As a complement to systems management software, the vPro technology provides better out-of-band (underneath the OS) management. Customers are finding value in four main areas:

* Discover – for platform auditing and hardware and software inventory management.
* Heal – for remote diagnosis and remote and local repair.
* Protect – for software version compliance, hardware-based isolation and recovery, endpoint access control.
* Configure – for one-touch configuration, and remote (zero-touch) configuration.

Here are just a couple of ways that companies are utilizing this technology to cut operations and support costs, lower the Mean Time to Repair (MTR), increase security, and generally reach the “last mile” of machines that were practically impossible to reach before:

* When a PC crashes, no matter where it is located, a technician can diagnose and potentially fix the problem without leaving his desk.
* Companies can run patches on PCs when there's downtime at night.

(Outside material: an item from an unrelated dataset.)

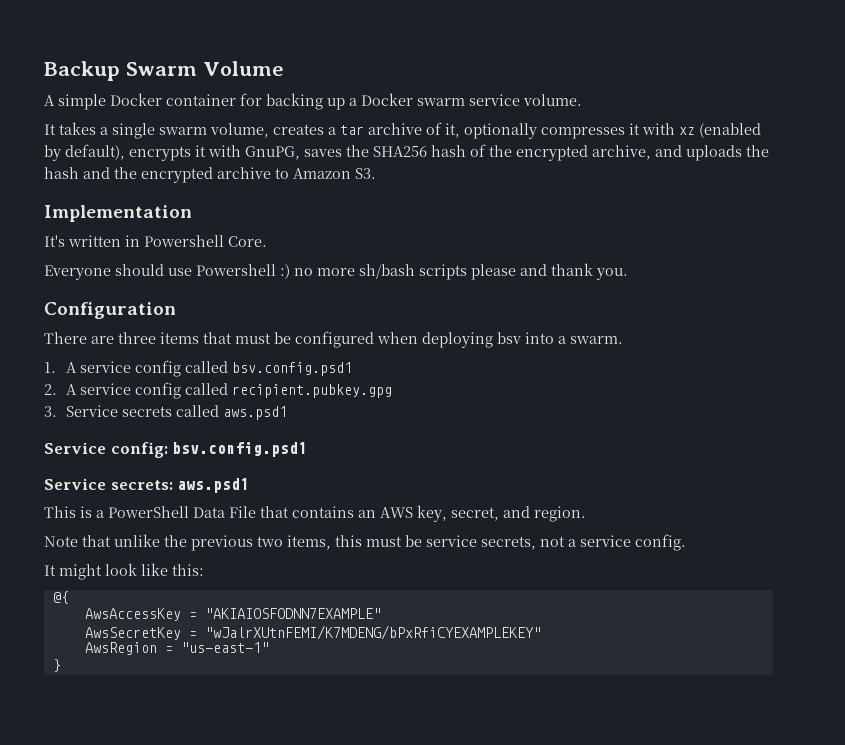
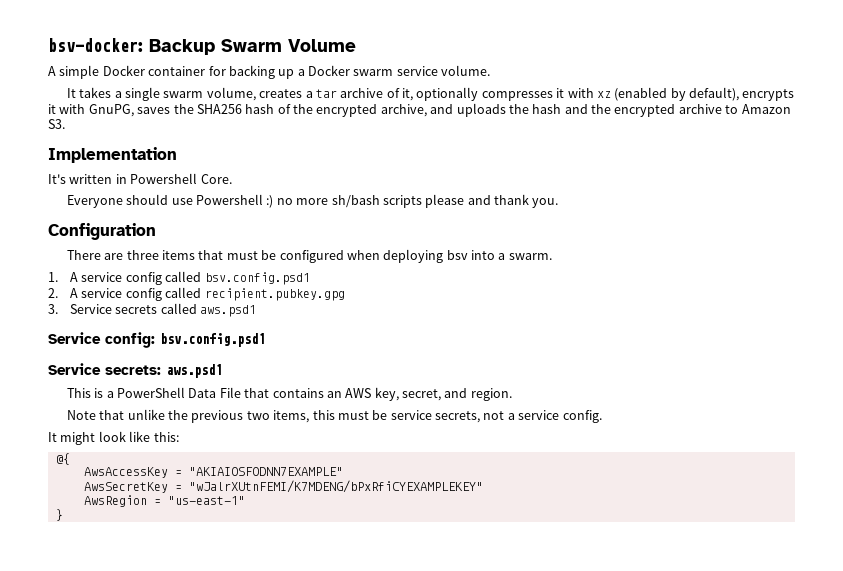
(44, 71) none -> [48,38,143,52] bsv-docker:

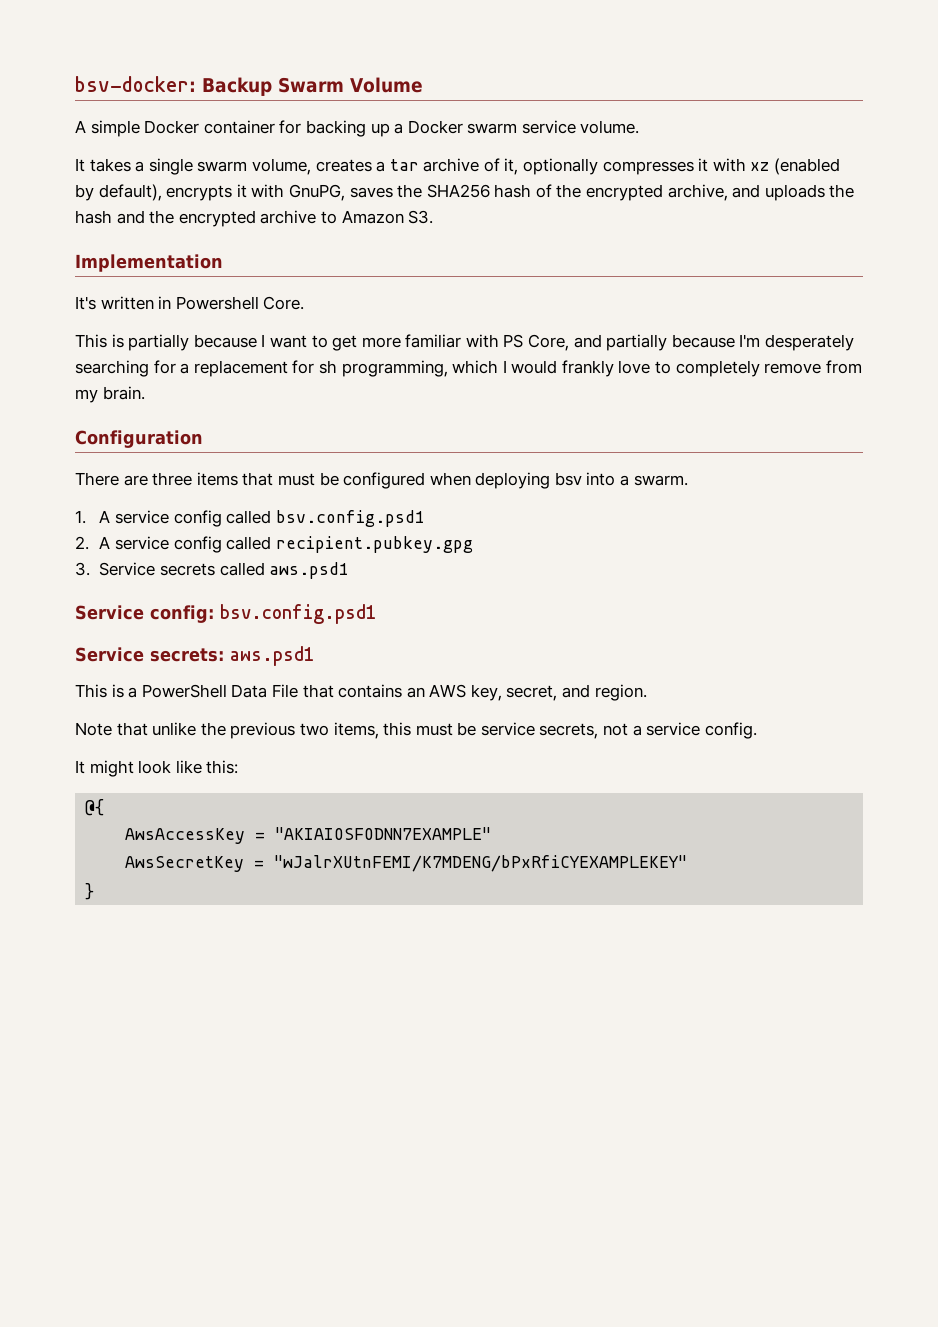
[66,194,559,208] Everyone should use Powershell :) no more sh/bash scripts please and thank you. -> [75,334,855,351] [75,360,862,377] [75,386,145,403] This is partially because I want to get more familiar with PS Core, and partially because I'm desperately searching for a replacement for sh programming, which I would frankly love to completely remove from my brain.
[83,495,245,507] // AwsRegion = "us-east-1" -> (688, 863) none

Even if a PC is turned off, it can be remotely awakened to allow for maintenance routines such as software updates.
* It’s possible to get a complete hardware and software inventory, regardless of the on/off status of the PCs. The inventory can be done at night when network traffic and user workloads are low.
* If a PC is infected with a virus or other malware, it can be isolated at the machine level. However, a technician can still communicate with the PC to diagnose and remediate the problem without having to physically visit the PC.